## About this exercise:
Repeat, exactly and in full, the lines of the listing below, but without any pictures.
[Extracted material]
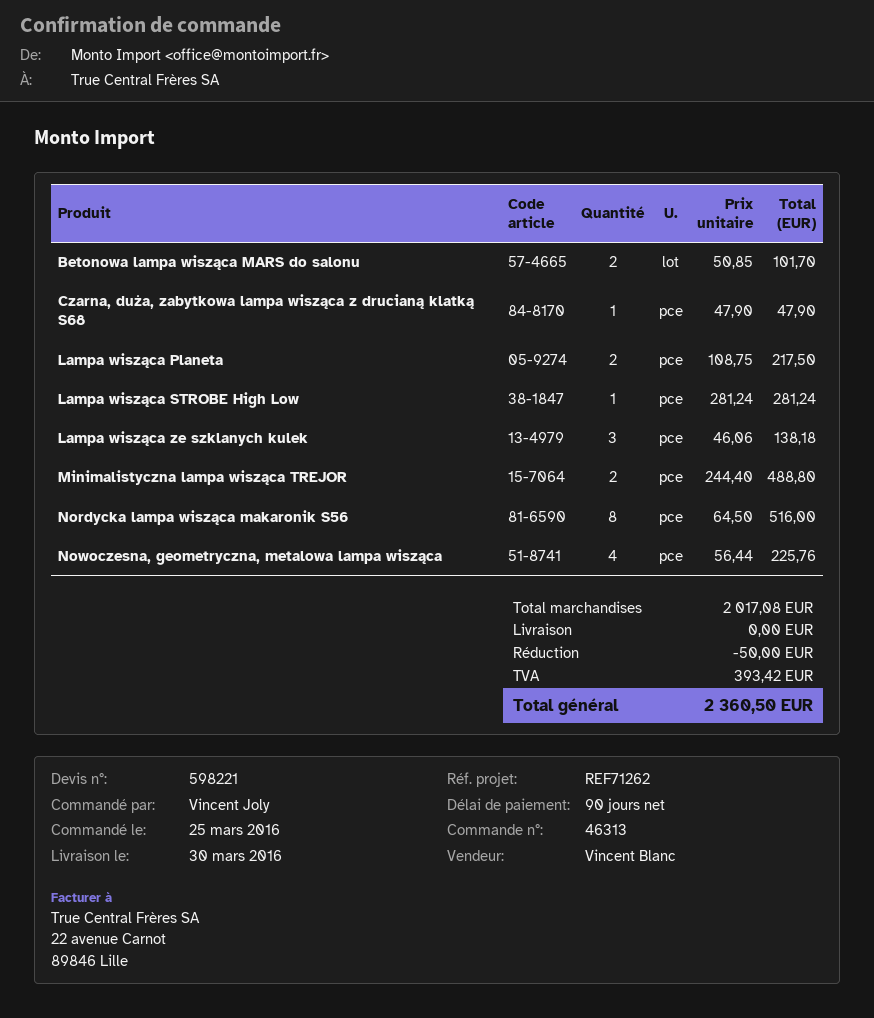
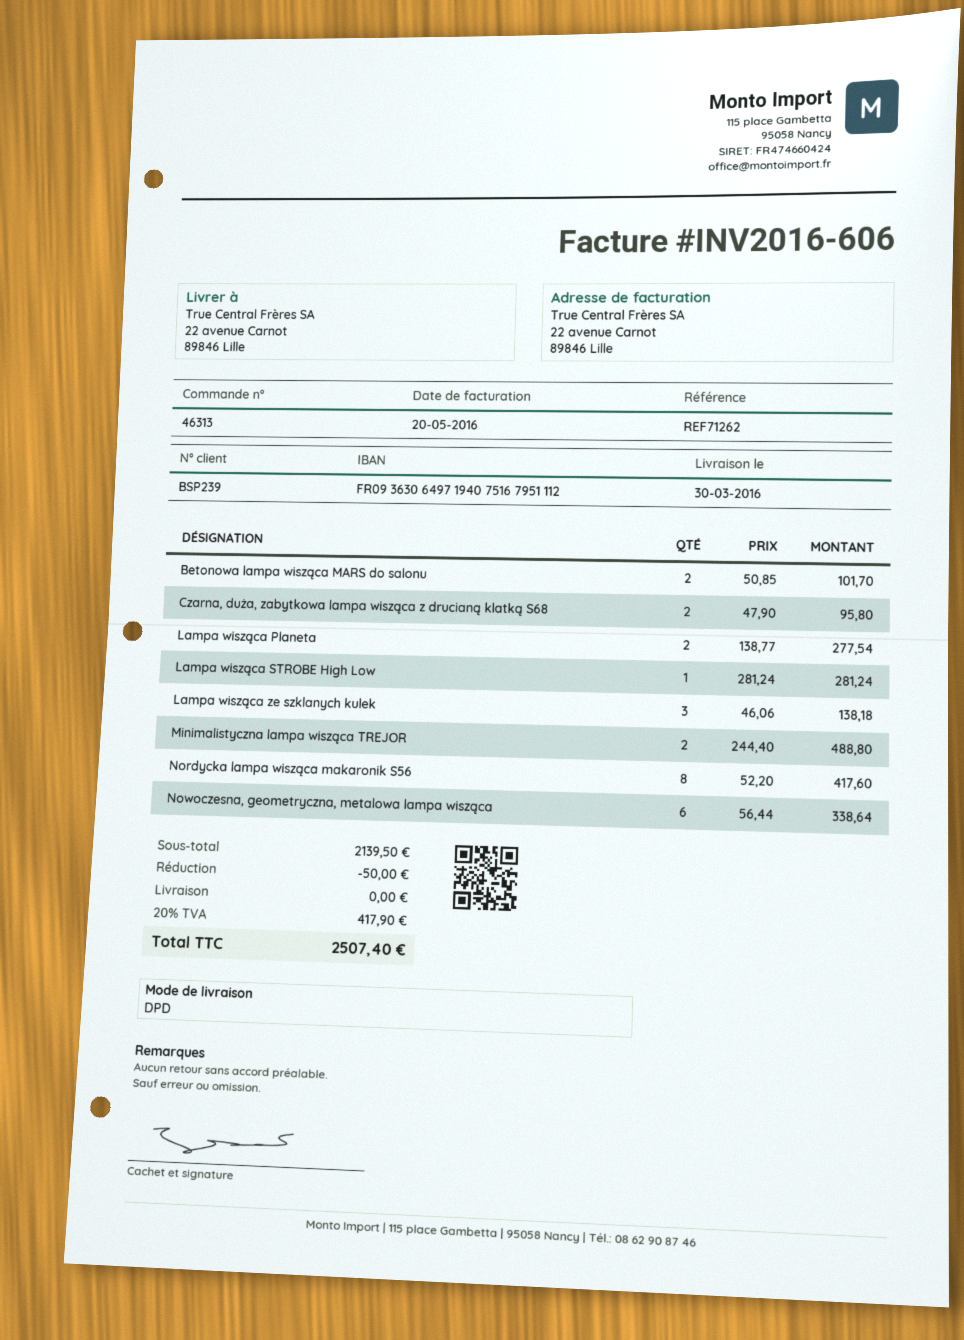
Czarna, duża, zabytkowa lampa wisząca z drucianą klatką S68: 1 x 47.90 = 47.90 -> 2 x 47.90 = 95.80
Lampa wisząca Planeta: 2 x 108.75 = 217.50 -> 2 x 138.77 = 277.54
Nordycka lampa wisząca makaronik S56: 8 x 64.50 = 516.00 -> 8 x 52.20 = 417.60
Nowoczesna, geometryczna, metalowa lampa wisząca: 4 x 56.44 = 225.76 -> 6 x 56.44 = 338.64
subtotal: 2017.08 -> 2139.50
tax: 393.42 -> 417.90
total: 2360.50 -> 2507.40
[/Extracted material]
## Result for this exercise:
Czarna, duża, zabytkowa lampa wisząca z drucianą klatką S68: 1 x 47.90 = 47.90 -> 2 x 47.90 = 95.80
Lampa wisząca Planeta: 2 x 108.75 = 217.50 -> 2 x 138.77 = 277.54
Nordycka lampa wisząca makaronik S56: 8 x 64.50 = 516.00 -> 8 x 52.20 = 417.60
Nowoczesna, geometryczna, metalowa lampa wisząca: 4 x 56.44 = 225.76 -> 6 x 56.44 = 338.64
subtotal: 2017.08 -> 2139.50
tax: 393.42 -> 417.90
total: 2360.50 -> 2507.40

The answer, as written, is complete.